Drive failed, Volume degraded MCmirror 6tb

I have a My cloud Mirror 6tb
I get a message on my dashboard 'Volume Degraded - Drive Failed and ‘Network link down’
If I connect locally I still can access my files, but remotely (on an app or website) I cannot connect.
The bottom light on the device is red.
Reading some posts with the same issue on internet doesn’t really help me, some say drive should be replaced, some say RAID mode can be changed, but I don’t really want to do anything until I’m sure I don’t loose my data.

Does anyone had the same issue or does someone know what to do?

Thanks in advance

Tony

What RAID mode are you using (presumably R1)? I suspect two different issues here. In Settings → Network does it confirm Internet Access? What do the logs say in Notifications? Also check under Settings → Utilities → System Logs.

To check the drives, do SMARTCTL tests. The tests are short/long and can be done via (both console and) the web interface so log in to Settings → Utilities and run a Quick Test. This performs a short test, the results of which you can view here (pop up box) or via the console (via smartctl -l selftest /dev/sda for drive 1 and smartctl -l selftest /dev/sdb for drive 2). Copy/paste the results here to see what they say.

After the short test, if you do smartctl -A /dev/sda (and then the same for /dev/sdb) you can verify the drive health. Paste the results here for each drive again if you need them interpreted. You may actually need to do long tests across each of the drives to verify if there is any actual damage to the sectors to throw the RAID off.

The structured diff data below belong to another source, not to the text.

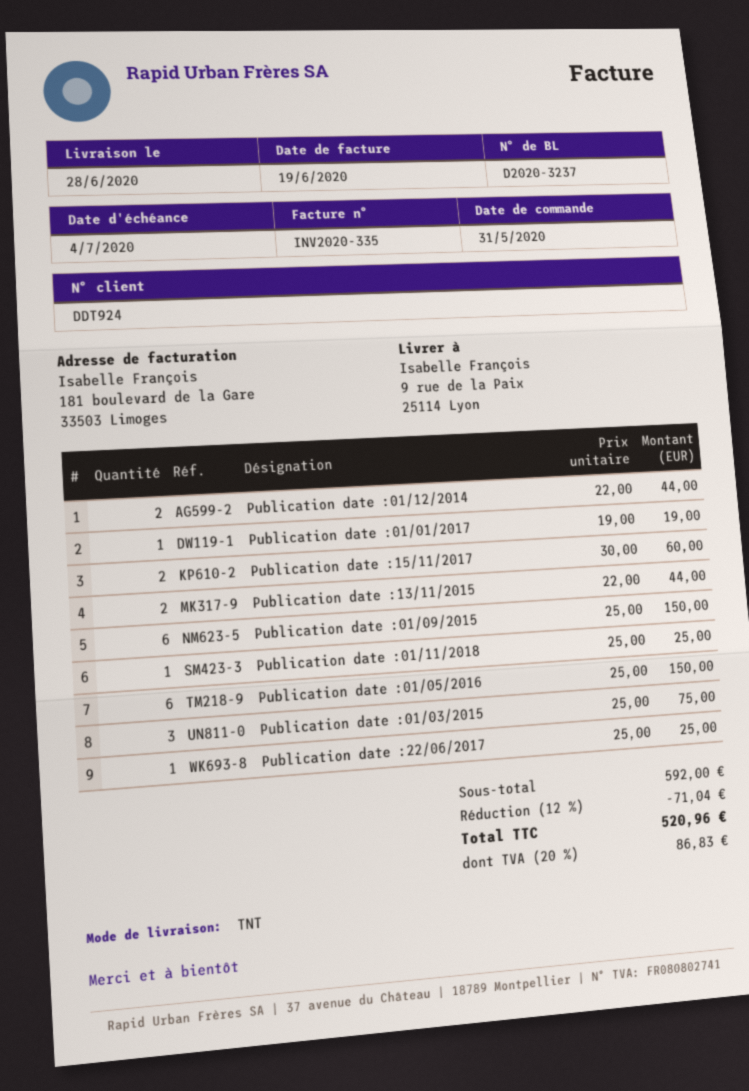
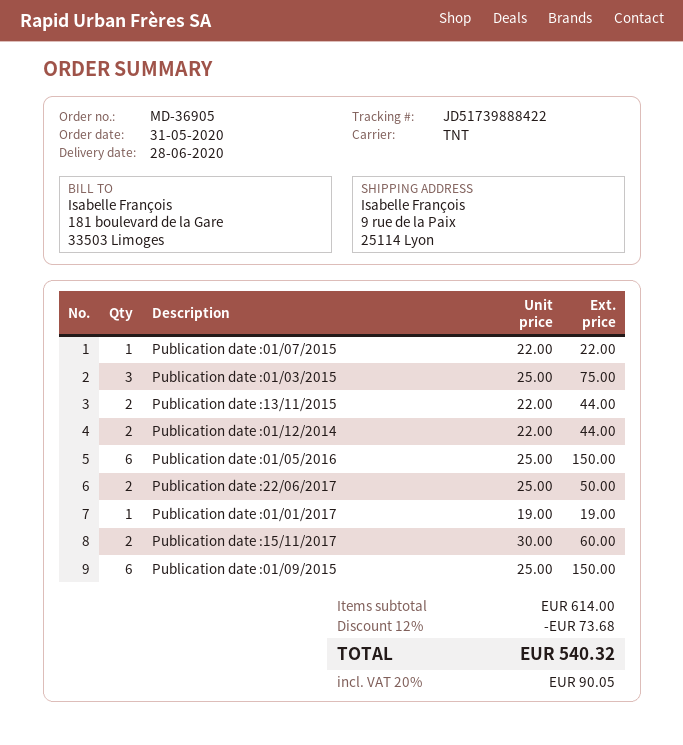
Publication date :01/11/2018: 1 x 25.00 = 25.00 -> none
Publication date :22/06/2017: 1 x 25.00 = 25.00 -> 2 x 25.00 = 50.00
Publication date :01/07/2015: none -> 1 x 22.00 = 22.00
subtotal: 592.00 -> 614.00
discount: 12% = 71.04 -> 12% = 73.68
tax: 20% = 86.83 -> 20% = 90.05
total: 520.96 -> 540.32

This is done via the web interface as before but selecting Full Test or via the console with smartctl -t long /dev/sda (and for sdb too). This will take several hours and you can verify the results with smartctl -l selftest /dev/sda (and again for sdb) so run both at the same time and they should ideally finish at the same time.

Final note, make sure Settings → General → Energy Saver is off or the drives will go into sleep mode and the tests will fail.

Pops

Hi Pops

Thank you for your reply.

I use RAID 1 yes
Settings/network tells me I have internet access

There is no system log in utilities, so I cannot see that.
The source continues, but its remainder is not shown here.